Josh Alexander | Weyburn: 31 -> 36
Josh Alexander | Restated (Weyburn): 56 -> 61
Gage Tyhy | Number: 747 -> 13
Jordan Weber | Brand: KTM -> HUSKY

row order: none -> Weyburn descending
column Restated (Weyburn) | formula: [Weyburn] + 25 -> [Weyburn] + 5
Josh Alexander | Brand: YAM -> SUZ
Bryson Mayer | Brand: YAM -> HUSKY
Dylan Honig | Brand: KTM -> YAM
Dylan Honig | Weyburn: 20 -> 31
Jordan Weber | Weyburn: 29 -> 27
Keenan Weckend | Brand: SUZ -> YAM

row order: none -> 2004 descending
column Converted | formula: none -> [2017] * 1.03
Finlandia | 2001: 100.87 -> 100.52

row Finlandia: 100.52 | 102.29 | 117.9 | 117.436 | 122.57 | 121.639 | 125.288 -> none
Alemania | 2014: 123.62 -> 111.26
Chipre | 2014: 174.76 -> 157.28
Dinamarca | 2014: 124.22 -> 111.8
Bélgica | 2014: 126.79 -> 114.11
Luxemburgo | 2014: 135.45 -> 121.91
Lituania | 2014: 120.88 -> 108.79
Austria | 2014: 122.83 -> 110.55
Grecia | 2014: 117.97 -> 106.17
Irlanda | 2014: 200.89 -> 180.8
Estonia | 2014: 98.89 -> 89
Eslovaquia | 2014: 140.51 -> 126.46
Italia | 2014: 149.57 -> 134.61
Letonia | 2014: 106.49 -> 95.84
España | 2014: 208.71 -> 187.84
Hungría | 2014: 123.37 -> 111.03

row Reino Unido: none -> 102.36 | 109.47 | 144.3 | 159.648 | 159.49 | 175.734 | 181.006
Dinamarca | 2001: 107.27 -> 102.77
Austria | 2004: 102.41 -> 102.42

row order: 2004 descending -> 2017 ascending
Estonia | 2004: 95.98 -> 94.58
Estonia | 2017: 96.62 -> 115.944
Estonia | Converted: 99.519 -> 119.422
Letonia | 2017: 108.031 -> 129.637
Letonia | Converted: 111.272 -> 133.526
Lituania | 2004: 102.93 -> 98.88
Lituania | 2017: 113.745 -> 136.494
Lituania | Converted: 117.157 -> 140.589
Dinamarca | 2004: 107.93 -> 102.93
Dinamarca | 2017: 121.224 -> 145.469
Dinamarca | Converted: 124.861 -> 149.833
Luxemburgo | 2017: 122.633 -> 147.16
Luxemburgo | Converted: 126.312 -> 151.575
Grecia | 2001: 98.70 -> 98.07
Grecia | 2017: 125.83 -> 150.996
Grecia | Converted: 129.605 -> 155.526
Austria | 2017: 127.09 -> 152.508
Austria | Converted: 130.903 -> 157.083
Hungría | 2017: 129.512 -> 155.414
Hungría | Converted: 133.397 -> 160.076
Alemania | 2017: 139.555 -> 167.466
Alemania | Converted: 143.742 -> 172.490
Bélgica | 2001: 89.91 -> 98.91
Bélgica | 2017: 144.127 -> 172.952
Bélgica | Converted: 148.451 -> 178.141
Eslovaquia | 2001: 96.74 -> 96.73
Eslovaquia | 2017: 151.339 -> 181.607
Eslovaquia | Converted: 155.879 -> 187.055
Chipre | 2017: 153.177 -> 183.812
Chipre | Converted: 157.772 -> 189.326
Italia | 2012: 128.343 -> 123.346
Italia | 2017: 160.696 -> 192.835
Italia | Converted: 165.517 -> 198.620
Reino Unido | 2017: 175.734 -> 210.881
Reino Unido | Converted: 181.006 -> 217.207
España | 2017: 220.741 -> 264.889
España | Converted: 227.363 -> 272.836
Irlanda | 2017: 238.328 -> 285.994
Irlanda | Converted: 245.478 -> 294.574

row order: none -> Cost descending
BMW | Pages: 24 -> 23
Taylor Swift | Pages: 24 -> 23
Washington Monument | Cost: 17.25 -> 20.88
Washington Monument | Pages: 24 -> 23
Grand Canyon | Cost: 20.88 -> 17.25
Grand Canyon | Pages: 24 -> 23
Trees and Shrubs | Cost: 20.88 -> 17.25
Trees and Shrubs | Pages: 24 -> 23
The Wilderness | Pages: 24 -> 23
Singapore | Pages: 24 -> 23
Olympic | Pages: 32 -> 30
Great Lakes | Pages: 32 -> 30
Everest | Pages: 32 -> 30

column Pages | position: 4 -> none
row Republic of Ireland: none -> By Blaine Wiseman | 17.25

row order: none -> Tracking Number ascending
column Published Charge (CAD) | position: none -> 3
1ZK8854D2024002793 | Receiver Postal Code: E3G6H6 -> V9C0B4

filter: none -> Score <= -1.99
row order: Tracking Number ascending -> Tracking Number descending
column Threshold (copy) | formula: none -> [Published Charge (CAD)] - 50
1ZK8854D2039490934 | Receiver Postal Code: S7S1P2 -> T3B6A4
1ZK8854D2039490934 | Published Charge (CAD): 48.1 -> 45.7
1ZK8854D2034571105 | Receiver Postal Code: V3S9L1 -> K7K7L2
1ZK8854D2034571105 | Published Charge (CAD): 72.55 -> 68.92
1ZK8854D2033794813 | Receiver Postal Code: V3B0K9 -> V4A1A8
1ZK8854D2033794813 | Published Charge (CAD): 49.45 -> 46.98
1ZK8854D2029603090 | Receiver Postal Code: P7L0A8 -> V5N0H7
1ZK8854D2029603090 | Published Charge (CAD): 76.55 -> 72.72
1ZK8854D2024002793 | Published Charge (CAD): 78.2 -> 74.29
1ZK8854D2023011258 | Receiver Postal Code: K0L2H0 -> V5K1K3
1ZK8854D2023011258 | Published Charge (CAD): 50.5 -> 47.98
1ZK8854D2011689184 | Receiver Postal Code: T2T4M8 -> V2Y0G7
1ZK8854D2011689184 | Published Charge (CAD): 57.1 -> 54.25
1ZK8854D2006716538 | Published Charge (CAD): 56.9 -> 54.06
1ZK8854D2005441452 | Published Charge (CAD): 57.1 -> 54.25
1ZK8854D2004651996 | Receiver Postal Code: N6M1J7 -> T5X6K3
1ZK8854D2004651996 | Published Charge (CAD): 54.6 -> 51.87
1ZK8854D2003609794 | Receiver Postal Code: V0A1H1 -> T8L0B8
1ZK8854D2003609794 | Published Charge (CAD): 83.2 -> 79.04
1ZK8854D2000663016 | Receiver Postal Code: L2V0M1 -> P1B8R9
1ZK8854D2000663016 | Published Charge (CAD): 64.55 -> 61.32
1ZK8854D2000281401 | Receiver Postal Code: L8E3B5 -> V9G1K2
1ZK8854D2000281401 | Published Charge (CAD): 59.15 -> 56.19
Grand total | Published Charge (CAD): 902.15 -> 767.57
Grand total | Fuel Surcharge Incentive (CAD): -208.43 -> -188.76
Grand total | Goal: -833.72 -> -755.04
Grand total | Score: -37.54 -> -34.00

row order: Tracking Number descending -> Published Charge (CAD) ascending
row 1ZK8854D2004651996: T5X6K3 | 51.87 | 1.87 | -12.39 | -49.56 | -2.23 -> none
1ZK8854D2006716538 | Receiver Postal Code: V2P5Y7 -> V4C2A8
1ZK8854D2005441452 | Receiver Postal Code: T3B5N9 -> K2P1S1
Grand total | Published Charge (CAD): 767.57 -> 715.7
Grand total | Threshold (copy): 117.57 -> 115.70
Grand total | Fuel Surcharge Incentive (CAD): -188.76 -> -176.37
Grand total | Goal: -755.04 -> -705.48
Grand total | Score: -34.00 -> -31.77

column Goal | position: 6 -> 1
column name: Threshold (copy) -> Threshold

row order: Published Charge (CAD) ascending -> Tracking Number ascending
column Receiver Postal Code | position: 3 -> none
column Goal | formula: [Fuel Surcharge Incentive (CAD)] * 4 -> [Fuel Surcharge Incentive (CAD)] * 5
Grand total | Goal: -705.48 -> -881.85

....

Exercise requirements » In the records above, the line with "Austria | 2017: 127.09 -> 152.508" marks the start and the line with "Italia | 2012: 128.343 -> 123.346" marks the end; copy that stretch exactly, both lines included, and nothing else.

Solved exercise »
Austria | 2017: 127.09 -> 152.508
Austria | Converted: 130.903 -> 157.083
Hungría | 2017: 129.512 -> 155.414
Hungría | Converted: 133.397 -> 160.076
Alemania | 2017: 139.555 -> 167.466
Alemania | Converted: 143.742 -> 172.490
Bélgica | 2001: 89.91 -> 98.91
Bélgica | 2017: 144.127 -> 172.952
Bélgica | Converted: 148.451 -> 178.141
Eslovaquia | 2001: 96.74 -> 96.73
Eslovaquia | 2017: 151.339 -> 181.607
Eslovaquia | Converted: 155.879 -> 187.055
Chipre | 2017: 153.177 -> 183.812
Chipre | Converted: 157.772 -> 189.326
Italia | 2012: 128.343 -> 123.346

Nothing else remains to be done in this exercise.